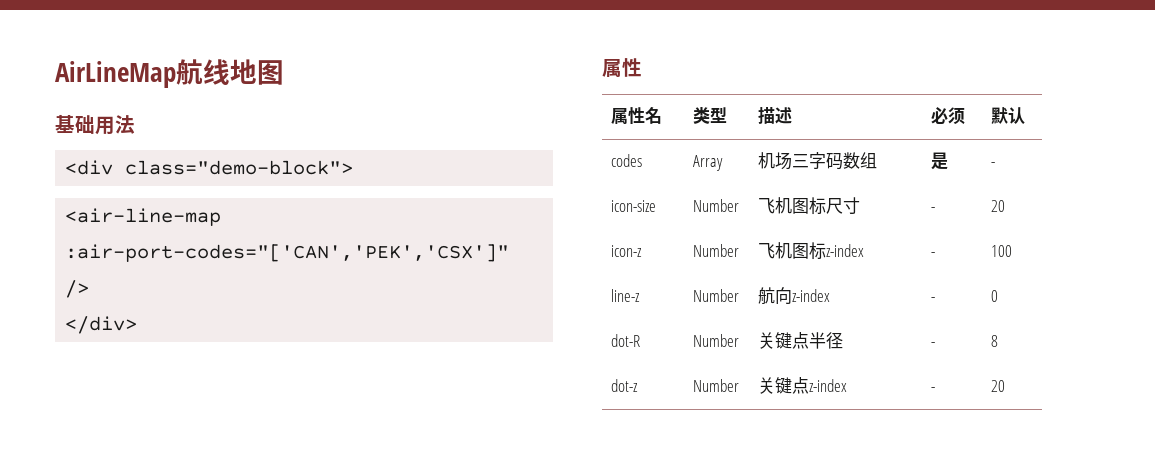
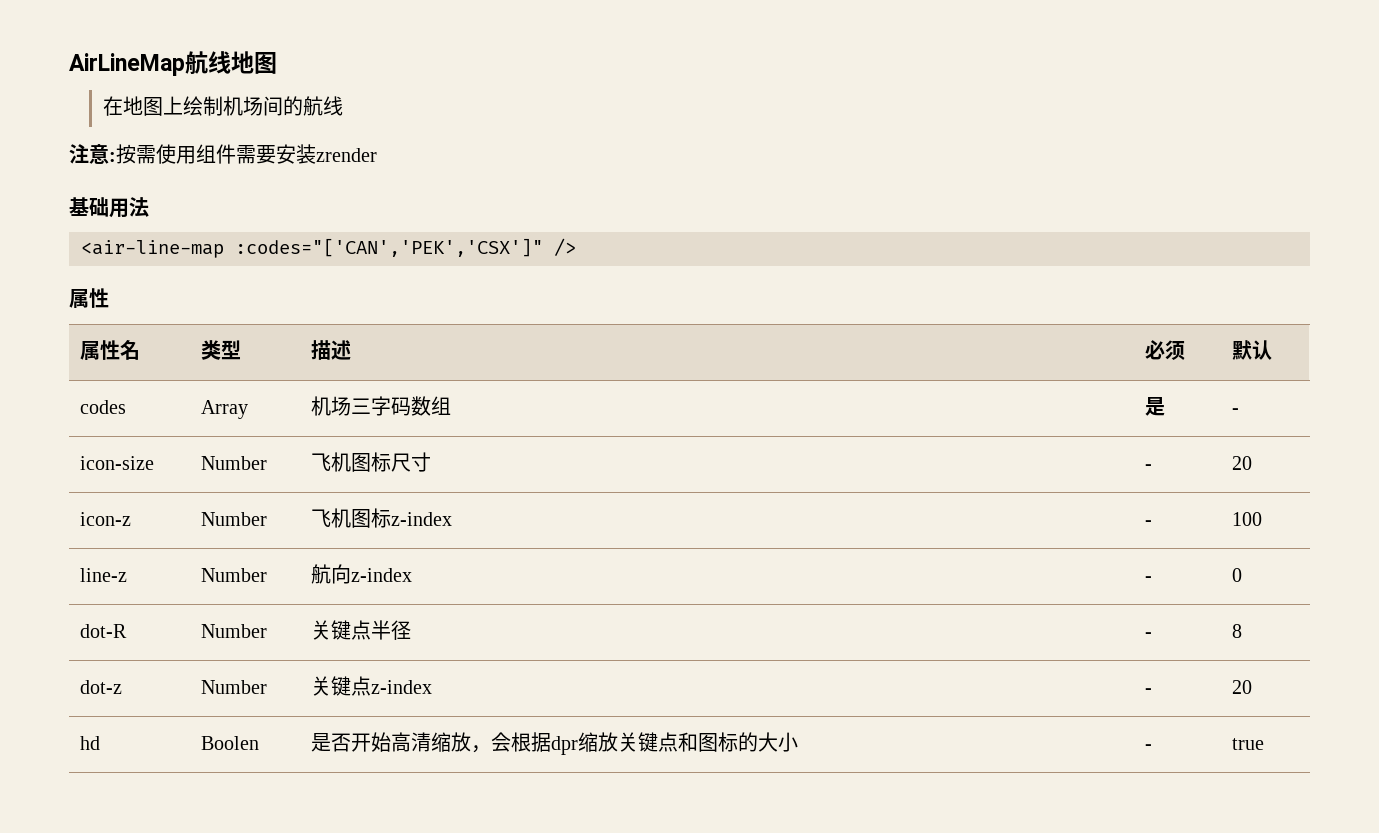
(284, 72) none -> [102,96,343,116] [69,144,377,164] // 在地图上绘制机场间的航线 // 注意:按需使用组件需要安装zrender
[65,160,354,175] // <div class="demo-block"> -> (149, 207) none
[65,244,510,262] :air-port-codes="['CAN','PEK','CSX']" -> [235,238,543,257] :codes="['CAN','PEK','CSX']"
[65,316,138,334] // </div> -> (576, 247) none
(1006, 386) none -> [79,736,100,750] [200,736,259,750] [310,732,798,755] [1144,744,1152,750] [1231,738,1264,750] // hd | Boolen | 是否开始高清缩放，会根据dpr缩放关键点和图标的大小 | - | true

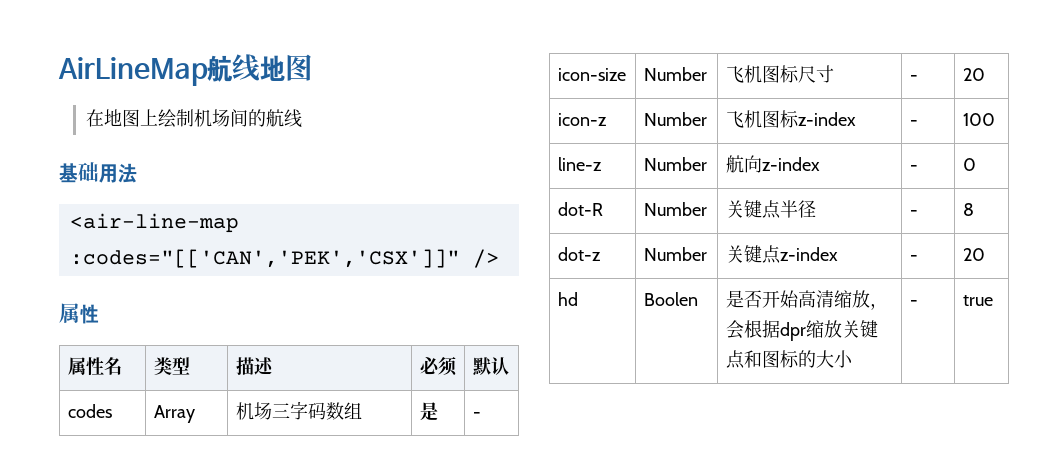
[69,144,377,164] // 注意:按需使用组件需要安装zrender -> (302, 118) none
[235,238,543,257] :codes="['CAN','PEK','CSX']" -> [69,249,460,268] :codes="[['CAN','PEK','CSX']]"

#### Work instruction
Working from the line that contains "[65,316,138,334] // </div> -> (576, 247) none" to the last line of the listing, please quote each line exactly, pictures excluded.

#### Your response
[65,316,138,334] // </div> -> (576, 247) none
(1006, 386) none -> [79,736,100,750] [200,736,259,750] [310,732,798,755] [1144,744,1152,750] [1231,738,1264,750] // hd | Boolen | 是否开始高清缩放，会根据dpr缩放关键点和图标的大小 | - | true

[69,144,377,164] // 注意:按需使用组件需要安装zrender -> (302, 118) none
[235,238,543,257] :codes="['CAN','PEK','CSX']" -> [69,249,460,268] :codes="[['CAN','PEK','CSX']]"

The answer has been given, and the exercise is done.